A seguito della violenta aggressione avvenuta al capotreno del treno, le segreterie regionali Filt Cgil, Fit Cisl, Uiltrasporti, Ugl Ferrovie, Fast Ferrovie e Orsa Ferrovie hanno proclamato uno sciopero di 8 ore per il personale degli equipaggi, capi treno e macchinisti, compresi quadri, amministrativi e personale diretto e indiretto della Direzione Operativa Intercity (DOIC) di Trenitalia a Genova Piazza Principe. L’astensione dal lavoro è prevista dalle ore 9.01 alle ore 17.00 del giorno 8 gennaio 2026.

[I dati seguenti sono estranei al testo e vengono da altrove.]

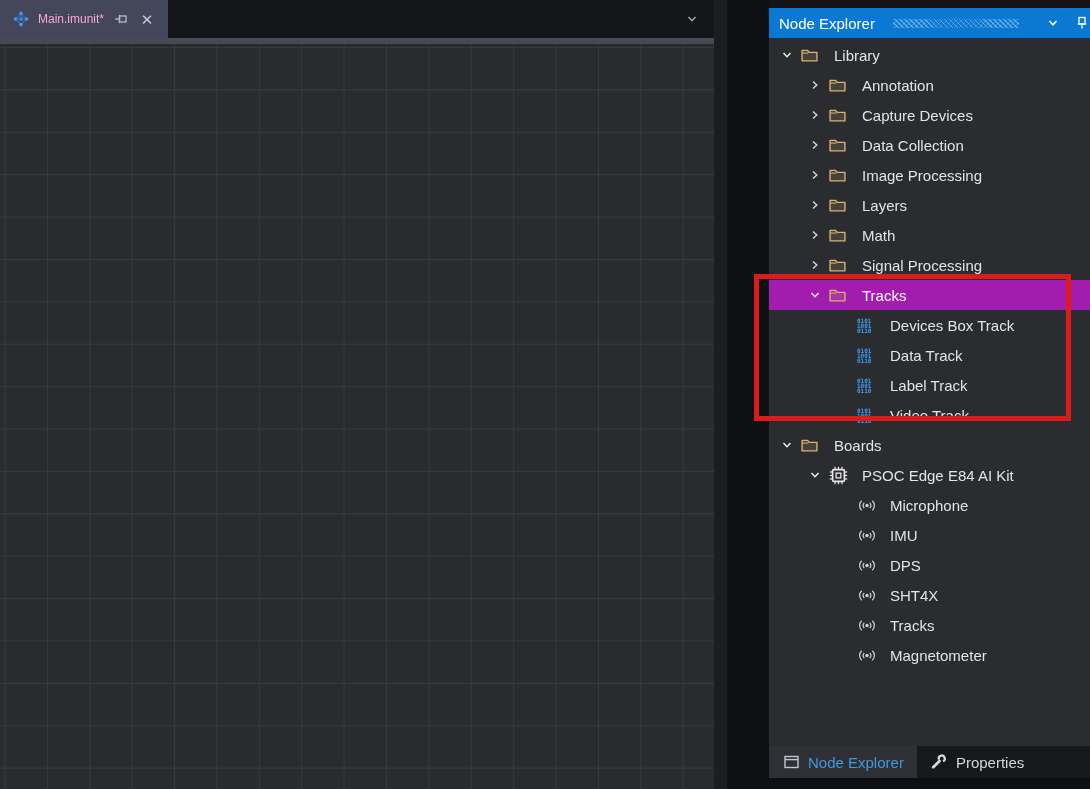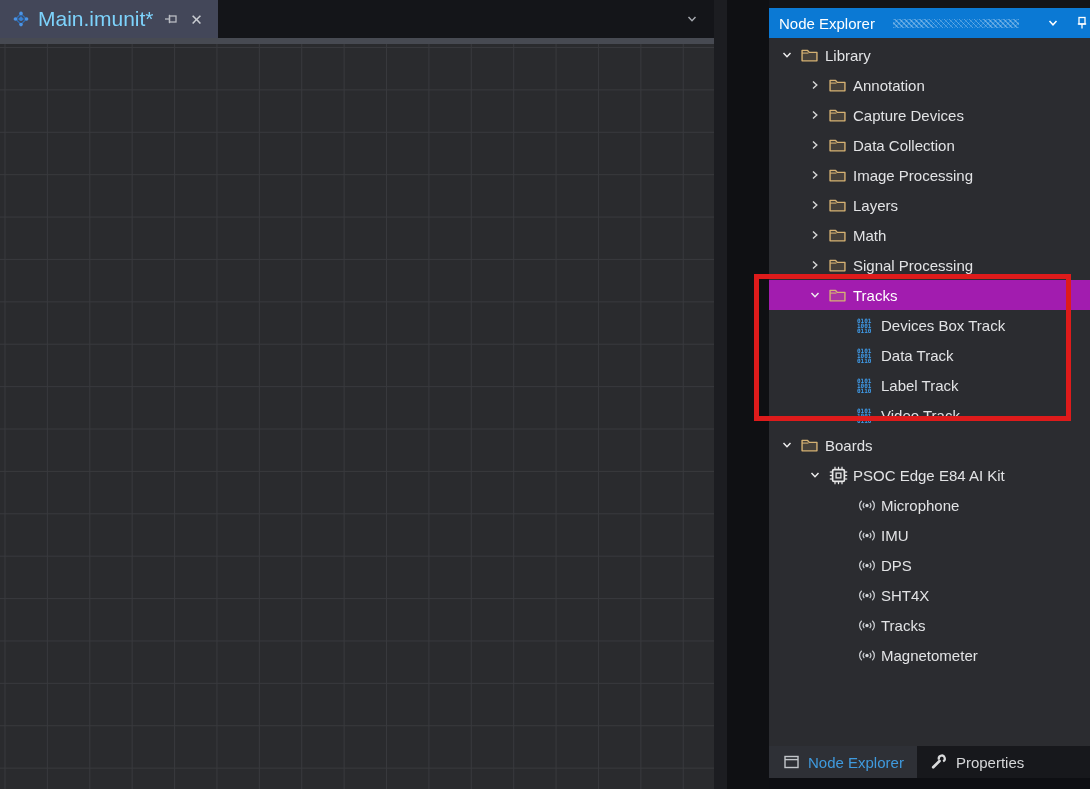--- a/index.html
+++ b/index.html
@@ -11,21 +11,21 @@
 
   
   .doc-tabbar {
     position:absolute; left:0; top:0; width:714px; height:38px;
     background:#141519; display:flex; align-items:stretch;
   }
   .doc-tab {
     display:flex; align-items:center; gap:8px;
     background:#434759; padding:0 12px; height:38px;
   }
-  .doc-tab-title { color:#7dd3fc; font-size:21px; white-space:nowrap; }
+  .doc-tab-title { color:#f9a8d4; font-size:12px; white-space:nowrap; }
   .tab-btn { display:flex; align-items:center; justify-content:center; width:18px; height:18px; }
   .close-x { color:#c9ccd1; font-size:15px; line-height:1; }
   .tabbar-caret { margin-left:auto; margin-right:14px; align-self:center; display:flex; }
 
   .canvas-hstrip {
     position:absolute; left:0; top:38px; width:714px; height:6px; background:#474a52;
   }
   .node-canvas {
     position:absolute; left:0; top:44px; width:714px; height:745px;
     background-color:#2a2b2e;
@@ -62,21 +62,21 @@
   
   .tree { position:absolute; left:0; top:40px; width:363px; }
   .tree-row {
     height:30px; display:flex; align-items:center;
     padding-left:calc(10px + var(--lvl) * 28px);
     font-size:15px; color:#e2e3e5; white-space:nowrap;
   }
   .tree-row.selected { background:#a21caf; color:#ffffff; }
   .tree-chev { flex:0 0 22px; display:flex; align-items:center; }
   .tree-icon { flex:0 0 22px; display:flex; align-items:center; }
-  .tree-label { margin-left:2px; }
+  .tree-label { margin-left:11px; }
   .binary-icon {
     display:flex; flex-direction:column;
     font-family:"DejaVu Sans Mono", monospace;
     font-size:6px; line-height:5px; font-weight:bold; color:#3f9ceb;
   }
 
   
   .red-annotation {
     position:absolute; left:754px; top:274px; width:317px; height:147px;
     border:5px solid #de1b1b; box-sizing:border-box; z-index:50; pointer-events:none;

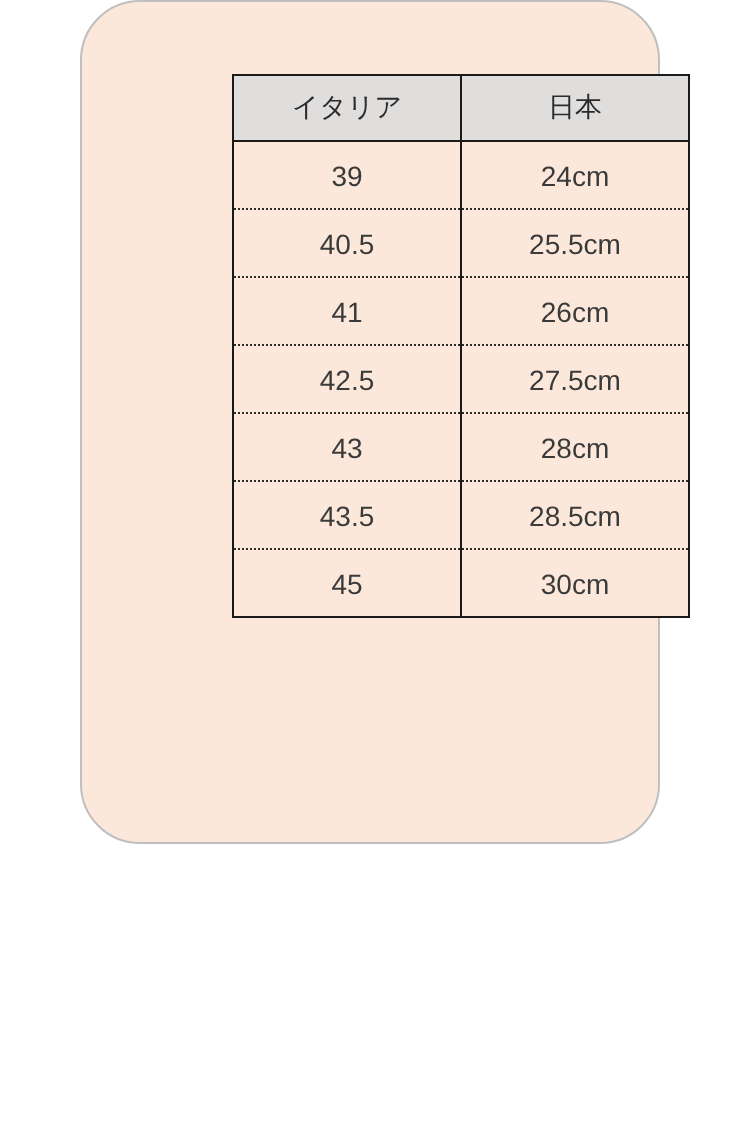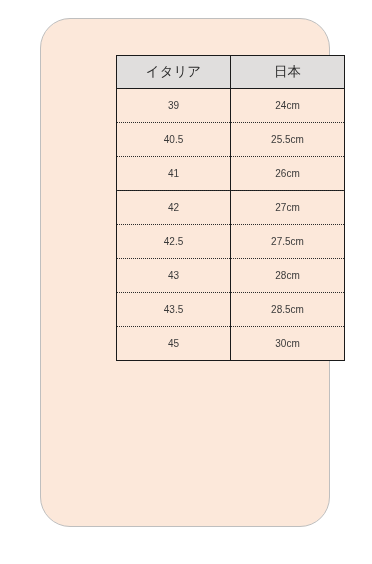--- a/index.html
+++ b/index.html
@@ -16,23 +16,23 @@
 
   #root {
     position: relative;
     width: 372px;
     height: 564px;
   }
 
   .panel {
     position: absolute;
     left: 40px;
-    top: 18px;
+    top: 0;
     width: 290px;
-    height: 509px;
+    height: 422px;
     background: #fce8da;
     border: 1px solid #bfbfbf;
     border-radius: 30px;
     box-sizing: border-box;
   }
 
   .table-wrap {
     position: absolute;
     left: 75px;
     top: 36px;
@@ -65,21 +65,21 @@
     color: #2b2b2b;
     border-right: 1px solid #1a1a1a;
     border-bottom: 1px solid #1a1a1a;
   }
   table.size-table th:last-child {
     border-right: none;
   }
 
   table.size-table tbody tr td {
     height: 34px;
-    font-size: 10px;
+    font-size: 14px;
     border-right: 1px solid #1a1a1a;
     border-top: 1px dotted #2b2b2b;
   }
   table.size-table tbody tr td:last-child {
     border-right: none;
   }
   table.size-table tbody tr:first-child td {
     border-top: none;
   }
   table.size-table tbody tr.group-start td {
@@ -128,28 +128,20 @@
               </td>
             </tr>
             <tr>
               <td>
                 <span class="cell-inner">41</span>
               </td>
               <td>
                 <span class="cell-inner">26cm</span>
               </td>
             </tr>
-            <tr class="group-start">
-              <td>
-                <span class="cell-inner">42</span>
-              </td>
-              <td>
-                <span class="cell-inner">27cm</span>
-              </td>
-            </tr>
             <tr>
               <td>
                 <span class="cell-inner">42.5</span>
               </td>
               <td>
                 <span class="cell-inner">27.5cm</span>
               </td>
             </tr>
             <tr>
               <td>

“Un fenomeno pericoloso che continua a crescere mentre le soluzioni per dare una risposta concreta restano incompiute senza una vera strategia”, commenta Sandra Piana, responsabile Fit Cisl Liguria per il trasporto ferroviario. “La sicurezza sul lavoro è un diritto che non è negoziabile, lo diciamo da mesi. Le iniziative che sono state messe in campo dall’azienda non sono sufficienti, bisogna riaprire i presidi della Polizia Ferroviaria a suo tempo chiusi e integrare con altro personale e occorre che RFI riprenda in mano il progetto di installazione tornelli mai portato a compimento. Non accettiamo che questi episodi vengano considerati come semplici causalitĂ , i lavoratori devono essere tutelati in modo reale”.